Dead Animals at the New Bedford Whaling Museum

I’m sure you will agree that all the best museums have large collections of dead animals, although the are certainly museums who do not do dead animals right. The Boston Museum of Science, for example, does not know how to display their taxidermied collection to best effect- they are all threadbare and not at all hilarious. The New Bedford Whaling Museum, on the other hand, combines the pathetic horror of whaling with the inherent hilarity of taxadermy to wonderful effect.

The best example of pathos in a museum that makes you want to scream with horror- the skeleton of a dead fetus has been hung embraced by the skeleton of its’ dead mother.
This moose skin seems pretty hilarious, but was part of a bounty of skins and beads and the like that was traded for the land where the city of Dartmouth now resides. “A moose! My land for a moose!” I imagine the natives later cried.
“Death to the living- long live the killers. Success to sailor’s wives and greasy luck to whalers.”

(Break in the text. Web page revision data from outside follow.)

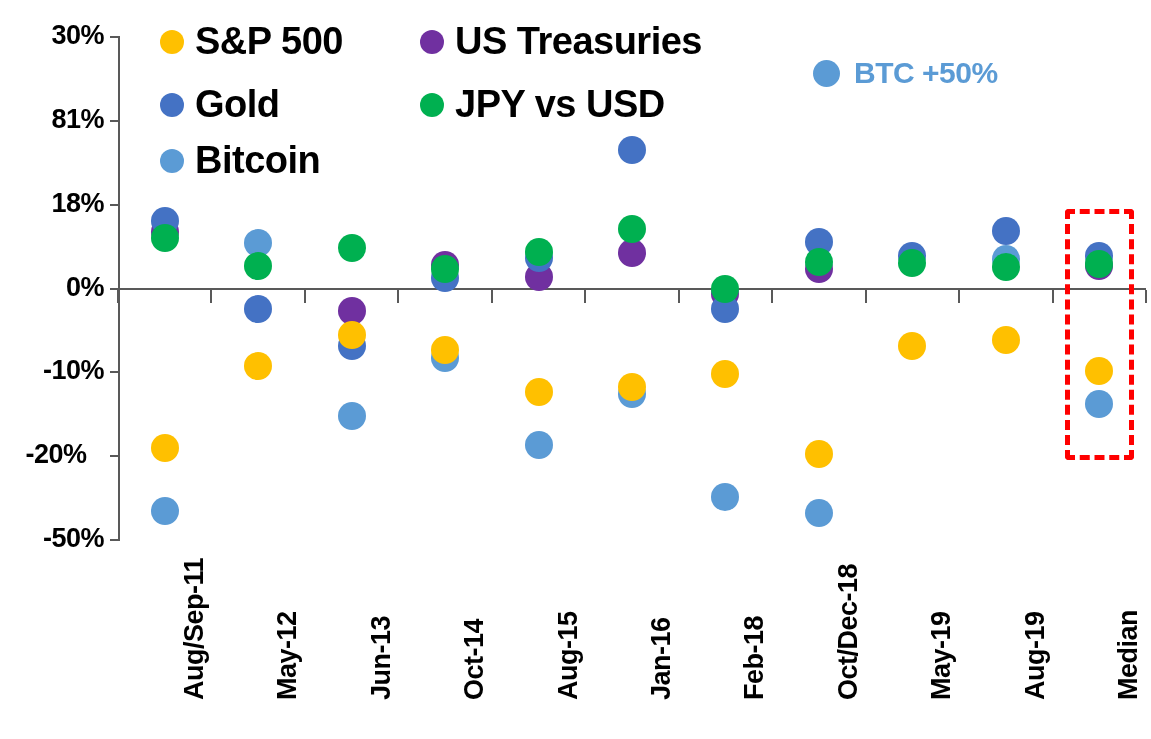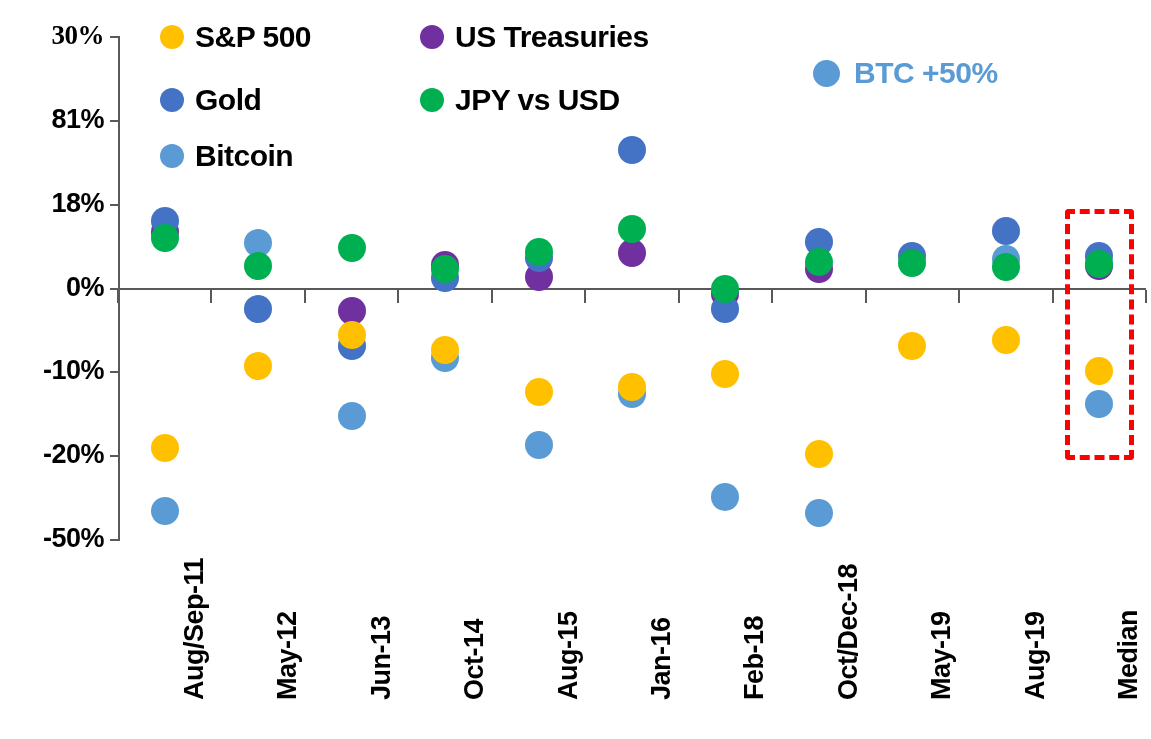"30%" div.y-label { font-family: Liberation Serif, serif -> none }
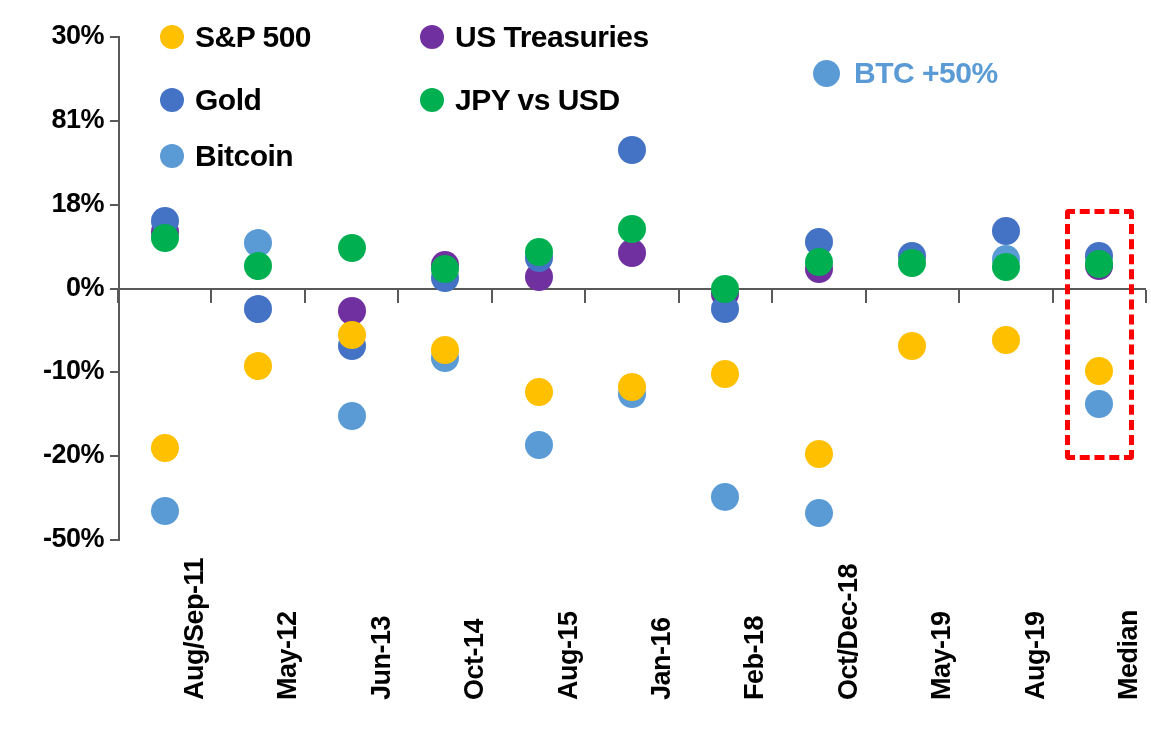"S&P 500" .legend-label { font-size: 30px -> 38px }
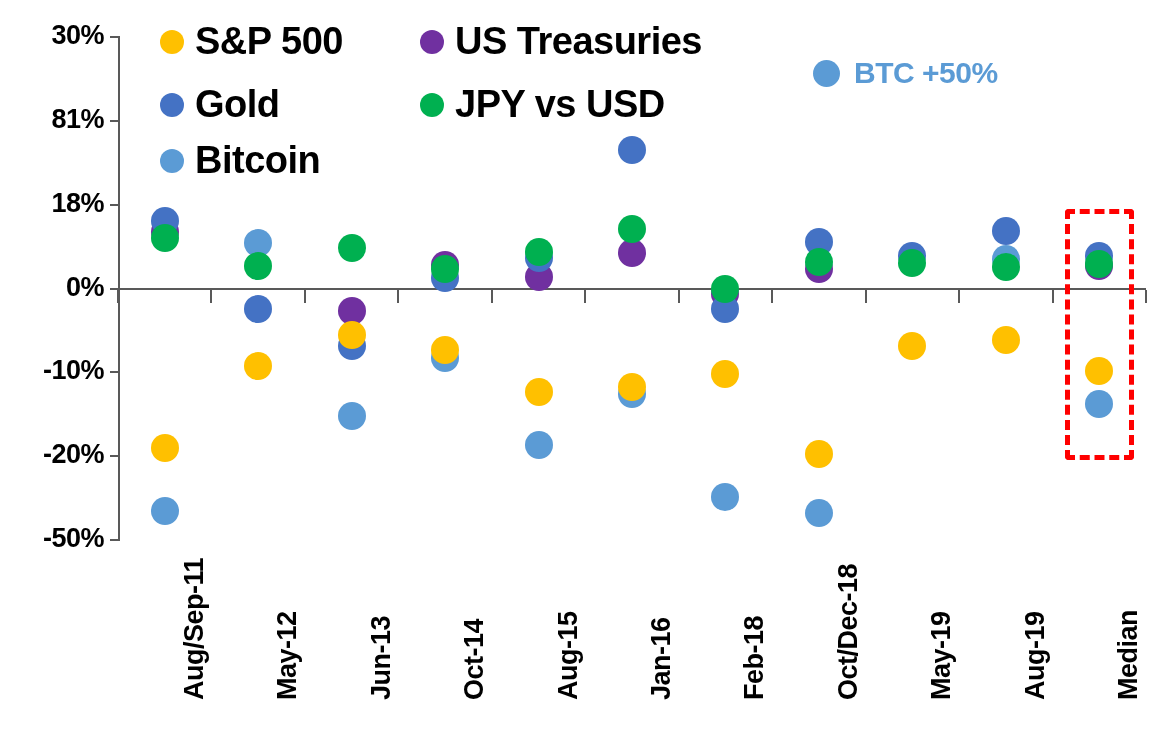"-20%" div.y-label { text-align: none -> center }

I forgot to note down what this was. A seal of some sort is my best guess. In death it appears to be contemplating the tragedy of life.
It seems as if this sperm whale is missing the top of its’ jaw, but, while the sperm whale does have the largest brain of any animal, ever, it wasn’t quite that big. Instead, an enormous cavity filled with oil called spermaceti, which allowed it to use echolocation to navigate. Also, allowed it to be killed in vast numbers for its oil. The animal with the largest brain ever.
Argh! I am a vicious seal! Argh!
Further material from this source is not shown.